> _The task_
Each line of the data below must be reproduced without any change.
── Given records ──
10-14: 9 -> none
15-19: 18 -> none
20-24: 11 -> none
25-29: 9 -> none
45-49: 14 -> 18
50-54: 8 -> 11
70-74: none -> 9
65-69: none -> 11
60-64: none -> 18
───
> _Result of this exercise_
10-14: 9 -> none
15-19: 18 -> none
20-24: 11 -> none
25-29: 9 -> none
45-49: 14 -> 18
50-54: 8 -> 11
70-74: none -> 9
65-69: none -> 11
60-64: none -> 18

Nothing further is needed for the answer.